▸ Data for the task:
^^^^^^^^^^^^^^^^

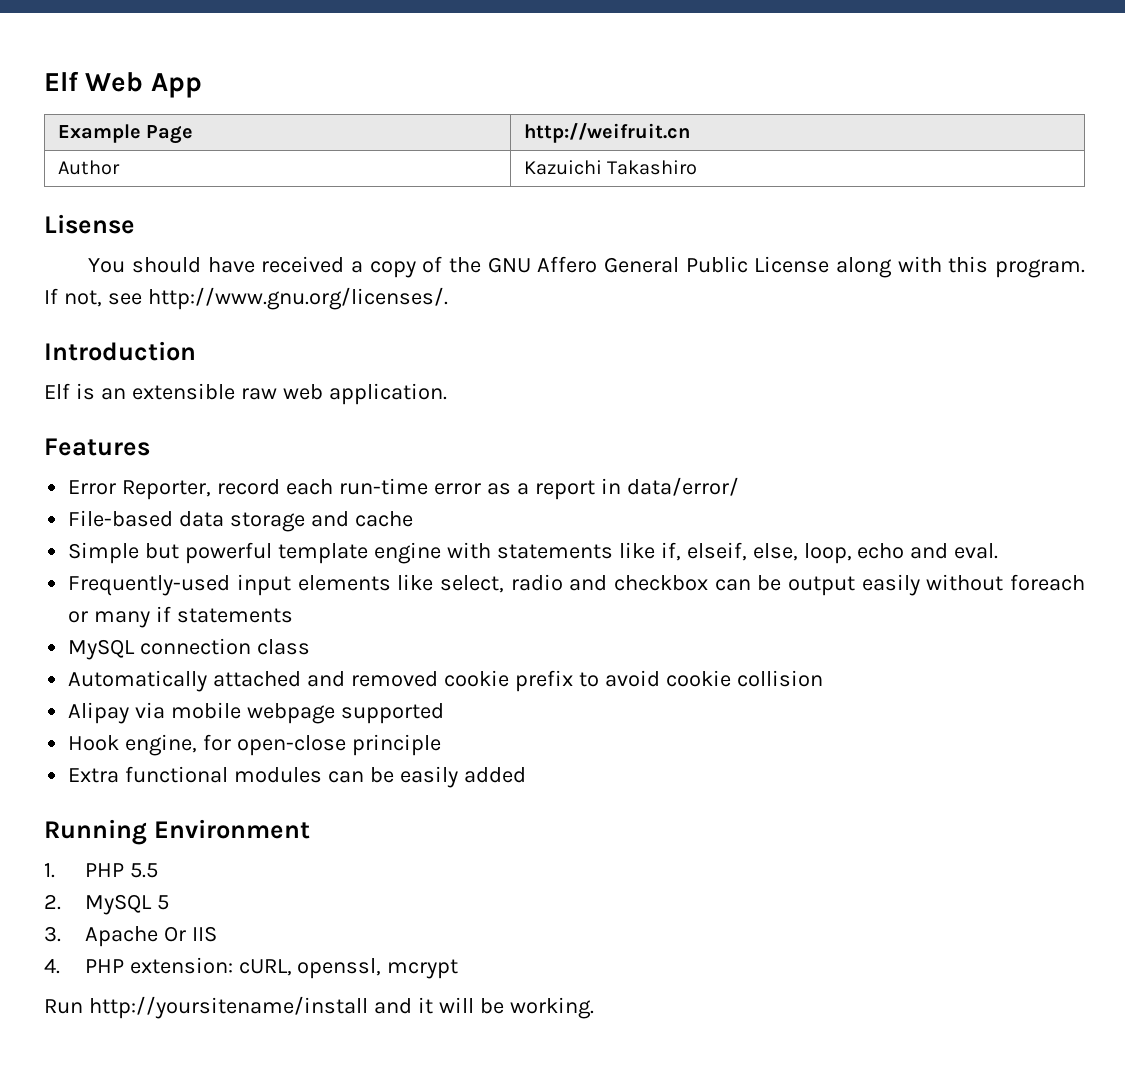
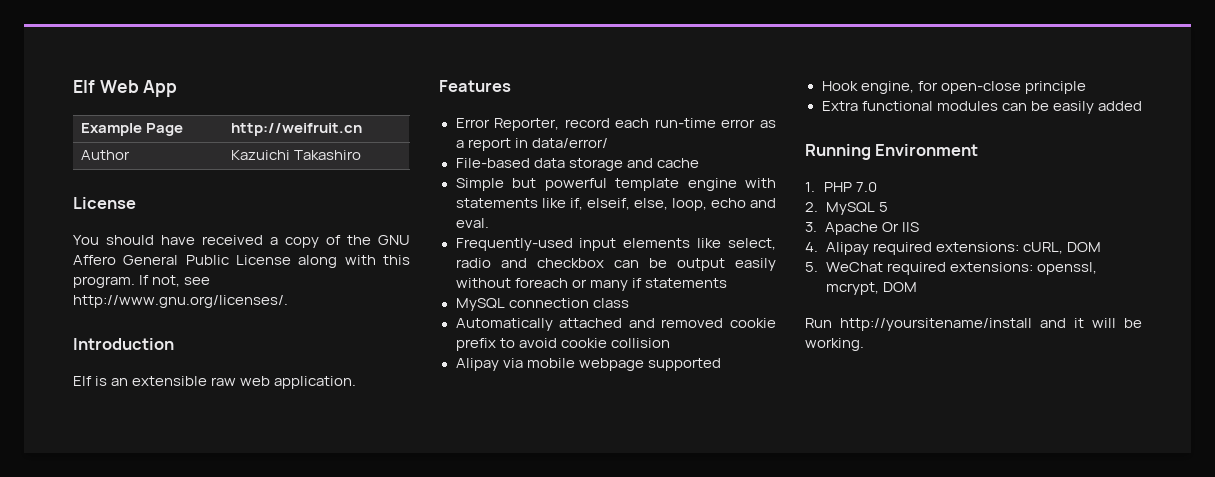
  Author | Kazuichi Takashiro
- Lisense
+ License
- 1. PHP 5.5
+ 1. PHP 7.0
- 4. PHP extension: cURL, openssl, mcrypt
+ 4. Alipay required extensions: cURL, DOM
+ 5. WeChat required extensions: openssl, mcrypt, DOM

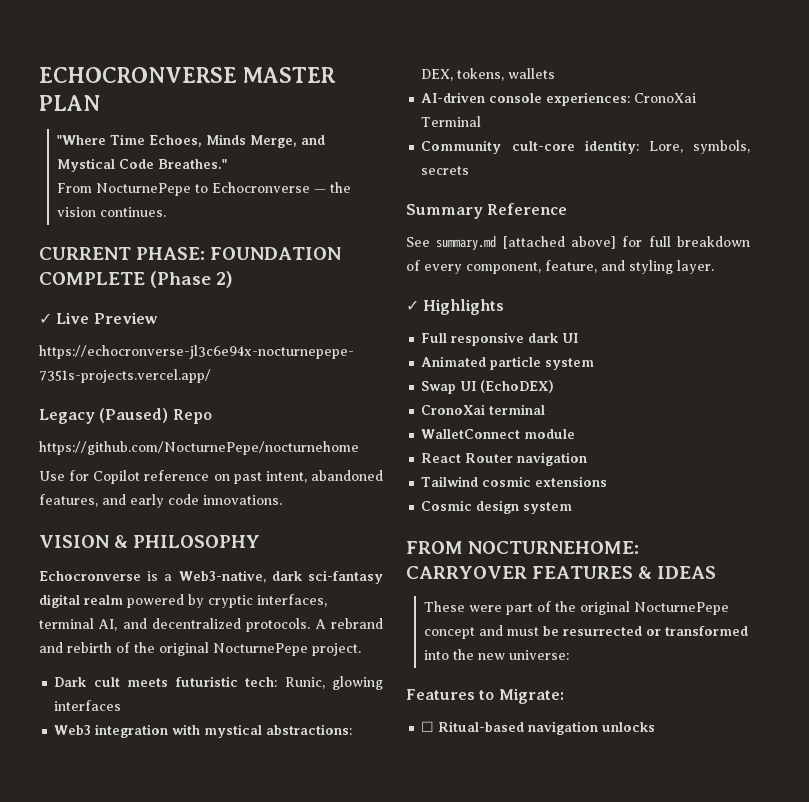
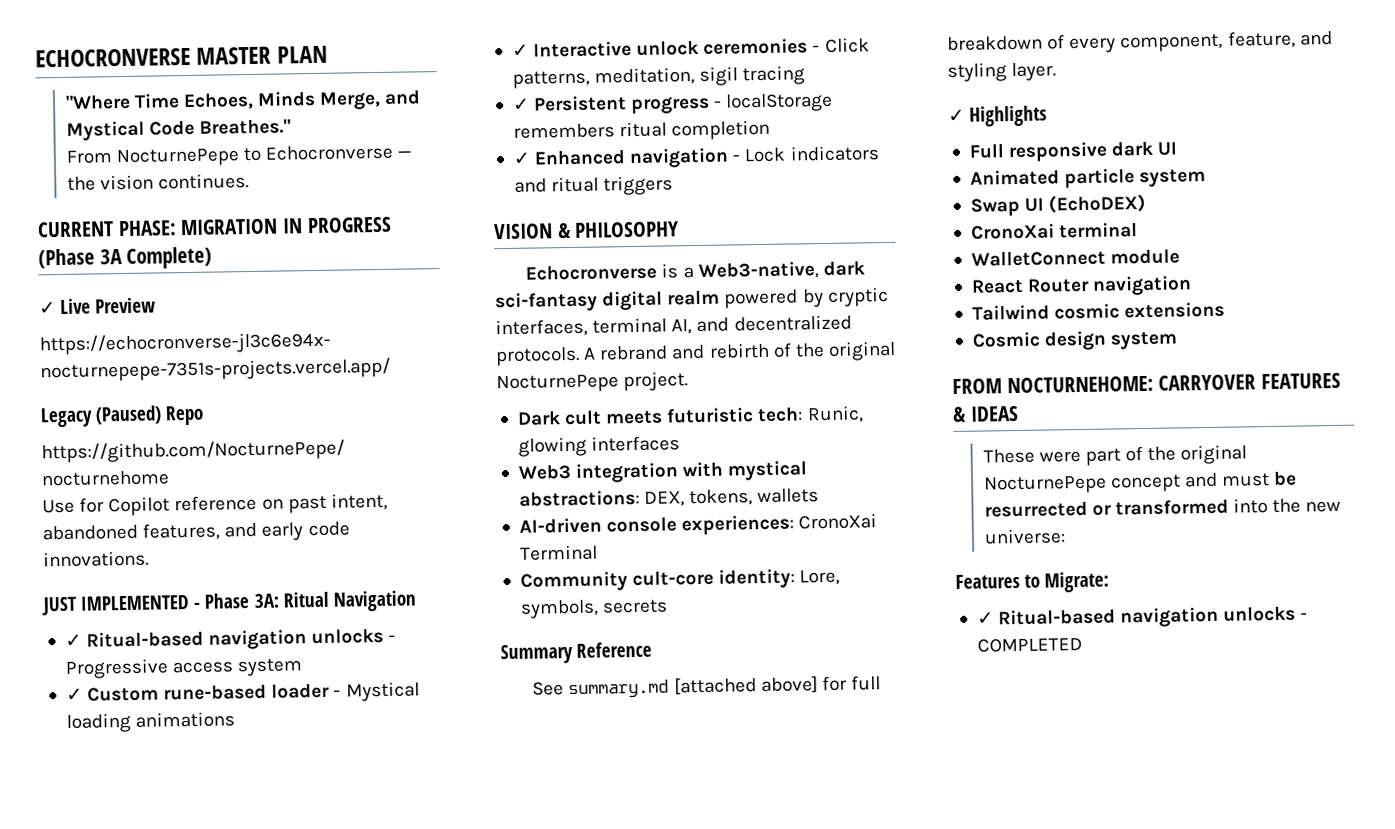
- CURRENT PHASE: FOUNDATION COMPLETE (Phase 2)
+ CURRENT PHASE: MIGRATION IN PROGRESS (Phase 3A Complete)
+ JUST IMPLEMENTED - Phase 3A: Ritual Navigation
+ ✓ Ritual-based navigation unlocks - Progressive access system
+ ✓ Custom rune-based loader - Mystical loading animations
+ ✓ Interactive unlock ceremonies - Click patterns, meditation, sigil tracing
+ ✓ Persistent progress - localStorage remembers ritual completion
+ ✓ Enhanced navigation - Lock indicators and ritual triggers
- ☐ Ritual-based navigation unlocks
+ ✓ Ritual-based navigation unlocks - COMPLETED

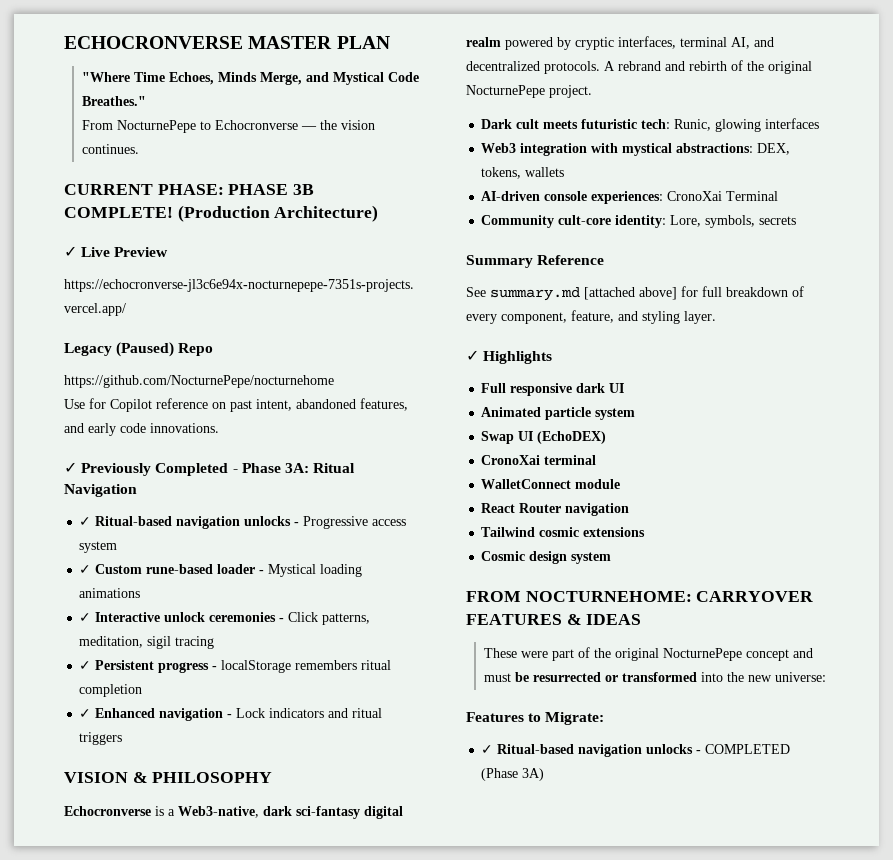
- CURRENT PHASE: MIGRATION IN PROGRESS (Phase 3A Complete)
+ CURRENT PHASE: PHASE 3B COMPLETE! (Production Architecture)
- JUST IMPLEMENTED - Phase 3A: Ritual Navigation
+ ✓ Previously Completed - Phase 3A: Ritual Navigation
- ✓ Ritual-based navigation unlocks - COMPLETED
+ ✓ Ritual-based navigation unlocks - COMPLETED (Phase 3A)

^^^^^^^^^^^^^^^^

▸ Work request: Within the entries above, some lines may contain "JUST". Report how many, and nothing else.

▸ Solution to this exercise: 2